Dans Couples en diaspora : pourquoi ça casse, Manissingan consacre un chapitre entier à cette configuration qu’il appelle le couple papiers. L’analyse est sans complaisance, mais aussi sans jugement : il ne s’agit pas de condamner ceux qui font ce choix, mais de mettre des mots sur les dynamiques qui en découlent.
Un contrat déguisé en relation
Le problème fondamental du couple papiers n’est pas moral — c’est structurel. Une relation ne peut pas se construire sainement quand les deux partenaires n’ont pas le même statut, les mêmes attentes, ni les mêmes intérêts dans la relation. L’un est en dette symbolique permanente. L’autre accumule du ressentiment ou développe un sentiment de toute-puissance.
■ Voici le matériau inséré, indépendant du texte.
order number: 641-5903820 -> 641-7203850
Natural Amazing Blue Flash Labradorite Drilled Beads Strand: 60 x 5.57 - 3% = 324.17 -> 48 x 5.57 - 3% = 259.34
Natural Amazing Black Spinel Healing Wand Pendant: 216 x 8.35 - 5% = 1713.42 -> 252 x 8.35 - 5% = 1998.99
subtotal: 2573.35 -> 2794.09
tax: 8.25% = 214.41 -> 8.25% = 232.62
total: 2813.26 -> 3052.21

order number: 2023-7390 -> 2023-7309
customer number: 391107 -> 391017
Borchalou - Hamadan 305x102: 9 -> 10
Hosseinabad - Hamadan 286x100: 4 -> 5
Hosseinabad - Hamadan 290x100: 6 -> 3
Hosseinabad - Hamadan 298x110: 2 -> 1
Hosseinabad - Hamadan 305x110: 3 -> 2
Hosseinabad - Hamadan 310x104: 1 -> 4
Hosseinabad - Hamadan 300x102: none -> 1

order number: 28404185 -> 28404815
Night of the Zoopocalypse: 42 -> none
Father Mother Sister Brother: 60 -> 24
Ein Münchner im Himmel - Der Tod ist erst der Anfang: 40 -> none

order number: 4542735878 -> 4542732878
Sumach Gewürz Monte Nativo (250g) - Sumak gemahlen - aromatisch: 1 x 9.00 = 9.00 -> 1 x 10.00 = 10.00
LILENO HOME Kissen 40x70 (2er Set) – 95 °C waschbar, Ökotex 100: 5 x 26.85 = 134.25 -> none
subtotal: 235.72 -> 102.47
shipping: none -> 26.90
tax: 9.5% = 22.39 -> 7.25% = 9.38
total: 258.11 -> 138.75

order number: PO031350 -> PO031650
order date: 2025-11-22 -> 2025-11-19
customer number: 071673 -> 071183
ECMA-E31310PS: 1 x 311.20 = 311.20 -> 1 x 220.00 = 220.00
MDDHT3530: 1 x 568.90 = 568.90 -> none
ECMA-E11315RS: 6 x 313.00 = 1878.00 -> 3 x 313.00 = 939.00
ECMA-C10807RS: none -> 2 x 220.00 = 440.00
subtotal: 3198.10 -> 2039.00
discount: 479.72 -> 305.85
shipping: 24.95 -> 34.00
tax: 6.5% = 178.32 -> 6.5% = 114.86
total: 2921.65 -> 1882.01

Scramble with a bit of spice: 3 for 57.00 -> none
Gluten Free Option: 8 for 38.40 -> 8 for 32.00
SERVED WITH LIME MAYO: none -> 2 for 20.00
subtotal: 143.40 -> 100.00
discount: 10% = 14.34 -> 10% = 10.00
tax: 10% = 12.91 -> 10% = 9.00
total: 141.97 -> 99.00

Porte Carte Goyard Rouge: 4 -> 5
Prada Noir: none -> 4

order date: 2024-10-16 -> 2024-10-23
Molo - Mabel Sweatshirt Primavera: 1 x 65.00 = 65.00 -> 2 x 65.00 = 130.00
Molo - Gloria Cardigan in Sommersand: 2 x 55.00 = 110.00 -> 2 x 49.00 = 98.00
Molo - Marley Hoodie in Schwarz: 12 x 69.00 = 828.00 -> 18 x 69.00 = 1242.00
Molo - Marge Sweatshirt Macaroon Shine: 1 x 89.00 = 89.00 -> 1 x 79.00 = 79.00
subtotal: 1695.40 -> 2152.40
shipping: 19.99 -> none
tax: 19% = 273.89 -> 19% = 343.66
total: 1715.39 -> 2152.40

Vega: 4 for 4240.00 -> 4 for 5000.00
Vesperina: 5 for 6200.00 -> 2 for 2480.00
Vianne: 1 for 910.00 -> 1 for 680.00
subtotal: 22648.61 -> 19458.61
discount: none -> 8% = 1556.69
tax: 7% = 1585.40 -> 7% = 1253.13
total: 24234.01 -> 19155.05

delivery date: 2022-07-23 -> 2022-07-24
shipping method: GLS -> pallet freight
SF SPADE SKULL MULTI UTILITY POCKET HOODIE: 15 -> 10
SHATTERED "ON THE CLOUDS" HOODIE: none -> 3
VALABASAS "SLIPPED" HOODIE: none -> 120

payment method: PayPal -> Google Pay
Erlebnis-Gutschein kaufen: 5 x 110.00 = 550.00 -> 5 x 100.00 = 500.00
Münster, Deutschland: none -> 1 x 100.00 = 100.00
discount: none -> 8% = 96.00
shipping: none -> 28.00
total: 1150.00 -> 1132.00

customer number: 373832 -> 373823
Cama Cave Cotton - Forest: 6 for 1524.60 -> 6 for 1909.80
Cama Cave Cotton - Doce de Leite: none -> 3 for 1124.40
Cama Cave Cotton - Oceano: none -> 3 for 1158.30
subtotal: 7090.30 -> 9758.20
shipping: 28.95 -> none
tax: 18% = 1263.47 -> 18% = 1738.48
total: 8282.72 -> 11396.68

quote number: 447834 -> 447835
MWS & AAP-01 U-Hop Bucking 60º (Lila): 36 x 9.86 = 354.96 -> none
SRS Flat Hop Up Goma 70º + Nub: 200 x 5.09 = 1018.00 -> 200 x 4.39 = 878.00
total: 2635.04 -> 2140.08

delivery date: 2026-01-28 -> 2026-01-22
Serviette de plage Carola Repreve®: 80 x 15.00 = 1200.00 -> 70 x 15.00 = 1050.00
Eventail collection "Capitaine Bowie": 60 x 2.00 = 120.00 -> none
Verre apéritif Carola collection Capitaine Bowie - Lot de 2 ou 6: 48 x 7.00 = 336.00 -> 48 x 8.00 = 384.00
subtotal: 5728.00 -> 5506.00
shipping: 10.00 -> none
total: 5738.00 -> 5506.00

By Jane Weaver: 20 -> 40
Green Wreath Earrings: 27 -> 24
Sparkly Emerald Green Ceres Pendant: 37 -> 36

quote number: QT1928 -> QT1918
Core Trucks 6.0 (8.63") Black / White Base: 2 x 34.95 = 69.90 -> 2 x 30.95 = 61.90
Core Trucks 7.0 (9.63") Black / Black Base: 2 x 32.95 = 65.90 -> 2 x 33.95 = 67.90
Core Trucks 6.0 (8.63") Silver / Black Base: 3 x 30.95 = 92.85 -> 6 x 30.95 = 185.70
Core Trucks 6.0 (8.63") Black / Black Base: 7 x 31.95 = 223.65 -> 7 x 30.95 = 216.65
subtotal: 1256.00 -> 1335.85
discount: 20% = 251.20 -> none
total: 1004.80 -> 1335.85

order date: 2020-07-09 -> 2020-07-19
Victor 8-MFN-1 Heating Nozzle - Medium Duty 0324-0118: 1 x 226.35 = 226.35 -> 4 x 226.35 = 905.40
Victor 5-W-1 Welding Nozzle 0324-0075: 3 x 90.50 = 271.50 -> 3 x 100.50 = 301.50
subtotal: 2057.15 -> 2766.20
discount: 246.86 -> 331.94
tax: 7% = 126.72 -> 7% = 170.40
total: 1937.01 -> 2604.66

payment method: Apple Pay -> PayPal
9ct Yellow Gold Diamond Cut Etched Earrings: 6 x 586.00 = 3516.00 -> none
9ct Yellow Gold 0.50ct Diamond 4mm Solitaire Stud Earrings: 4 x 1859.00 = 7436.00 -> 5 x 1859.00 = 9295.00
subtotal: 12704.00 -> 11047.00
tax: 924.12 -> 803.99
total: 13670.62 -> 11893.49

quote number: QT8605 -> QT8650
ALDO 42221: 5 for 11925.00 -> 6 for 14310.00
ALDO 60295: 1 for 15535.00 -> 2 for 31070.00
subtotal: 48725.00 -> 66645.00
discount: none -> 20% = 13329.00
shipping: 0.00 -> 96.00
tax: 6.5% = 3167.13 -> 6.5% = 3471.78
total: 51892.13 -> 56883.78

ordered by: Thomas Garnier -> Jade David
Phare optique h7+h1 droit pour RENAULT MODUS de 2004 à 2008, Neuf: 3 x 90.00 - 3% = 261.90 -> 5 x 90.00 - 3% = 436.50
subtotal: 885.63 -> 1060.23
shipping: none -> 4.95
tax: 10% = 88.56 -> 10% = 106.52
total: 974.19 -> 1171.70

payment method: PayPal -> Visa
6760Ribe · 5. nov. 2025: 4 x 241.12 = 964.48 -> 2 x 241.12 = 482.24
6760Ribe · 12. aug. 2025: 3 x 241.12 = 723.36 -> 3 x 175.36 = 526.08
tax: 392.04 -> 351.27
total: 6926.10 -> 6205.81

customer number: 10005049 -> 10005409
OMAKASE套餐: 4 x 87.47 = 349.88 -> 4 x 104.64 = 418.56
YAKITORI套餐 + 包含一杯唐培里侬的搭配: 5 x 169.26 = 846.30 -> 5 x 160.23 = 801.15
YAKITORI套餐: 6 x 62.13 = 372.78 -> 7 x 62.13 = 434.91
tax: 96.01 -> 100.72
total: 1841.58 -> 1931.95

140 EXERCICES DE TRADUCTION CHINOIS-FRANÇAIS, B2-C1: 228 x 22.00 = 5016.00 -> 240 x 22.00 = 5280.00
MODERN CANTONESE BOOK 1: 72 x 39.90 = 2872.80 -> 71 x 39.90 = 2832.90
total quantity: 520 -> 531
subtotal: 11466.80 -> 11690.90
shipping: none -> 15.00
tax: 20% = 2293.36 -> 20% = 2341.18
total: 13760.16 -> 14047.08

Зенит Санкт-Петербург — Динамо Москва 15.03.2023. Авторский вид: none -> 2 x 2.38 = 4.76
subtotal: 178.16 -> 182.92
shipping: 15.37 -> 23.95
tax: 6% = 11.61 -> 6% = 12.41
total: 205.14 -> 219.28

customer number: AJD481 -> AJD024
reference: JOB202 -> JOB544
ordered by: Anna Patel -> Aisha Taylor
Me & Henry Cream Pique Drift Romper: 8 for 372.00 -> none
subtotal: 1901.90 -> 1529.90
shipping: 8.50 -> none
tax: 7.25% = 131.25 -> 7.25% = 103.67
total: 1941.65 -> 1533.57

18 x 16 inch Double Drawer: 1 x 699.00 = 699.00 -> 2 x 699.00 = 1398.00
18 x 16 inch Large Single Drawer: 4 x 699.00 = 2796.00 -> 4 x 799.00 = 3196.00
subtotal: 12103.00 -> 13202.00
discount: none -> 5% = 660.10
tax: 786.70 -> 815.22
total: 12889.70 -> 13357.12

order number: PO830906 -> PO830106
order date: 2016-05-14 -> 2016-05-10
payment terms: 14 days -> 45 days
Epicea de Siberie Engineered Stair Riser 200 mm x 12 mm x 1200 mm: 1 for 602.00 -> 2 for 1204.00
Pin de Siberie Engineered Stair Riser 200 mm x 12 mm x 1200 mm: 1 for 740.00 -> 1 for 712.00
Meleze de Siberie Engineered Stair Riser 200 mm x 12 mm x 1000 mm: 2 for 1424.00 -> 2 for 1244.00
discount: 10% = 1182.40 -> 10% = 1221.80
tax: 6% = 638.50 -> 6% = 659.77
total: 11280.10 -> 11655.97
Ces dynamiques, une fois installées, sont extrêmement difficiles à inverser.
Ce qui se passe « après les papiers »
L’essai pose une question que beaucoup évitent : que se passe-t-il une fois que les papiers sont obtenus ? Dans la majorité des cas décrits par Manissingan, deux scénarios émergent. Soit la personne régularisée quitte la relation, ayant obtenu ce qu’elle cherchait. Soit la relation continue mais dans un état de déséquilibre profond, les deux partenaires prisonniers d’une histoire qui ne correspond plus — ou n’a jamais correspondu — à ce qu’ils souhaitaient vraiment.
Pourquoi on n’en parle pas
La honte joue un rôle majeur dans le silence autour de ce phénomène. Admettre qu’on a été utilisé pour ses papiers, ou qu’on a utilisé quelqu’un, est une forme de vulnérabilité que peu sont prêts à assumer publiquement. C’est l’un des mérites de cet essai : nommer des réalités que la communauté diasporique connaît mais tait, et ouvrir un espace de réflexion collective.